Updated from its original posting on 22-10-2010
Expectations are our own personal version of the future. Using your knowledge of how an environment functions, you project into the future what you believe to be true.
Expectations also bring emotional highs and lows. Because you naturally expect your beliefs to be right, you’ll feel great when the future matches your expectations and feel bad if it doesn’t.
What does this have to do with forex trading?
Our minds are gifted with pain-avoidance mechanisms that help us cope with physical and emotional suffering. Think about it. Don’t we all remove our hands instantly from a hot surface? I’m sure even Cyclopip has learned not to put his hand over the fire.
Pain-avoidance in trading is different only in the sense that it deals with emotional pain. To avoid the pain of having wrong expectations, you subconsciously block any information that would invalidate your idea. You usually rationalize, make excuses, belittle the significance of conflicting information, and sometimes even straight up lie to yourselves just to feel good.
Dangers of mismanaged expectations
There’s nothing wrong with having expectations, but problems could arise when you set unrealistic expectations. These comprise could-be-profitable yet highly improbable scenarios because you wanna be a billionaire so freakin’ bad. Because these expectations rarely turn into reality, you usually feel disappointed and frustrated when things don’t turn out so well.
What’s worse is when this situation happens over and over again. Feelings of disappointment and frustration can compound and evolve into anger and resentment towards yourself or the even the market. Since you feel discouraged, you might eventually give up and stop trading altogether!
The classic case of having unfulfilled expectations in trading is sticking to a losing trade. The price action might trend in the opposite direction of your position, but you ignore all these obvious signals and focus on insignificant details that are still supporting your idea.

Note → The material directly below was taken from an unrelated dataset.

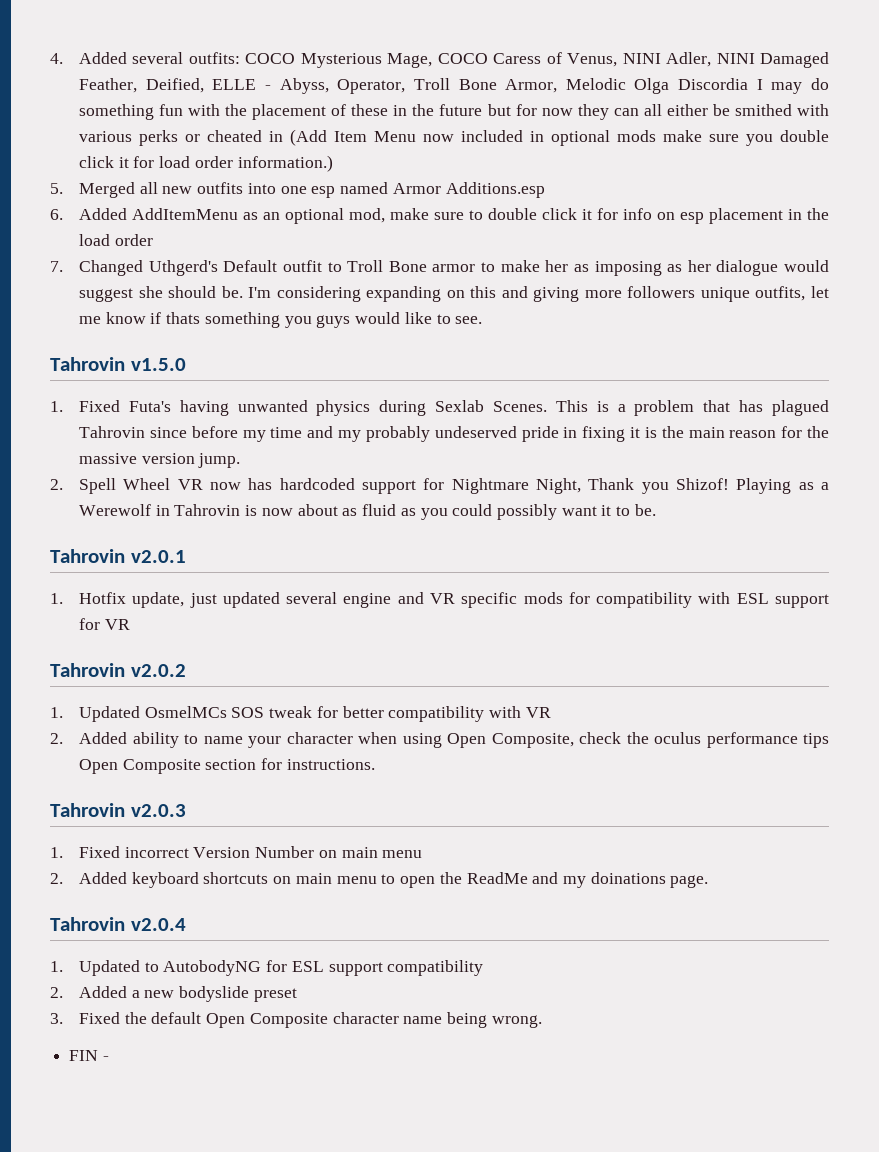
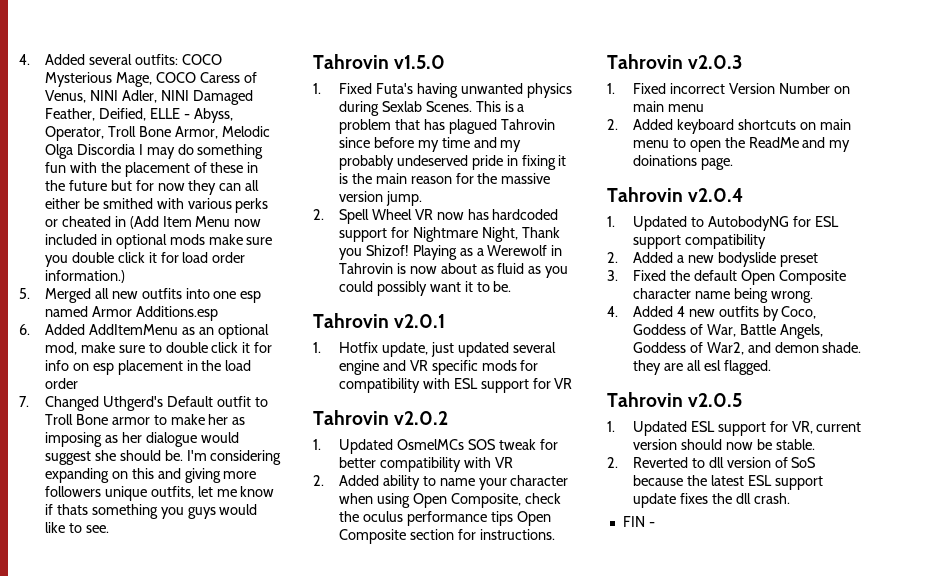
+ 4. Added 4 new outfits by Coco, Goddess of War, Battle Angels, Goddess of War2, and demon shade. they are all esl flagged.
+ Tahrovin v2.0.5
+ 1. Updated ESL support for VR, current version should now be stable.
+ 2. Reverted to dll version of SoS because the latest ESL support update fixes the dll crash.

The clear pattern is lost on you because you find it too painful to accept.
Protecting yourself from unrealistic expectations
In trading and probably also in life, managing what we expect is of utmost importance.

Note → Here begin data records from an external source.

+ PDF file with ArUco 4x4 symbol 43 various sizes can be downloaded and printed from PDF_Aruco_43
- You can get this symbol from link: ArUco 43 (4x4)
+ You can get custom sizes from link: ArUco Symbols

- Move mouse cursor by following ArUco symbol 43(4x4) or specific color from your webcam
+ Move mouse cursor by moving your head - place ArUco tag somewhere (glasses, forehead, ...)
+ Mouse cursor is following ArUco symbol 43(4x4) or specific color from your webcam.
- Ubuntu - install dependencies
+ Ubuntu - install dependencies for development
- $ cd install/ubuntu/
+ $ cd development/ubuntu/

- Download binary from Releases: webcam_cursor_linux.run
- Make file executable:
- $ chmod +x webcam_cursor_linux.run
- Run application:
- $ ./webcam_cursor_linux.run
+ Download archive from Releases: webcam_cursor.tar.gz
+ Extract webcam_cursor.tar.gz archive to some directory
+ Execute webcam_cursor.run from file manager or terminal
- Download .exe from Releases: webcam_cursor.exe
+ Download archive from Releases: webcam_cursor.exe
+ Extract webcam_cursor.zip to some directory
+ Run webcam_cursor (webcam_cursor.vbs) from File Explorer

This doesn’t mean that you shouldn’t set any expectations at all. If you remove expectations, you run the risk of not feeling that something is at stake, which could draw your focus away from the trade to other things.
On the other hand, if you are able to manage your expectations, you can easily alter your view of the market depending on what price action is telling you. There’s nothing wrong with expecting the market to move to a certain level, what is deadly is when you are so stubborn to maintain your view even when price action is telling you otherwise.
Learn to let go of the things you cannot control (the market), and manage those things that you can (your expectations). By doing so, you are able to take rational trading decisions, which would hopefully lead to more wins than losses.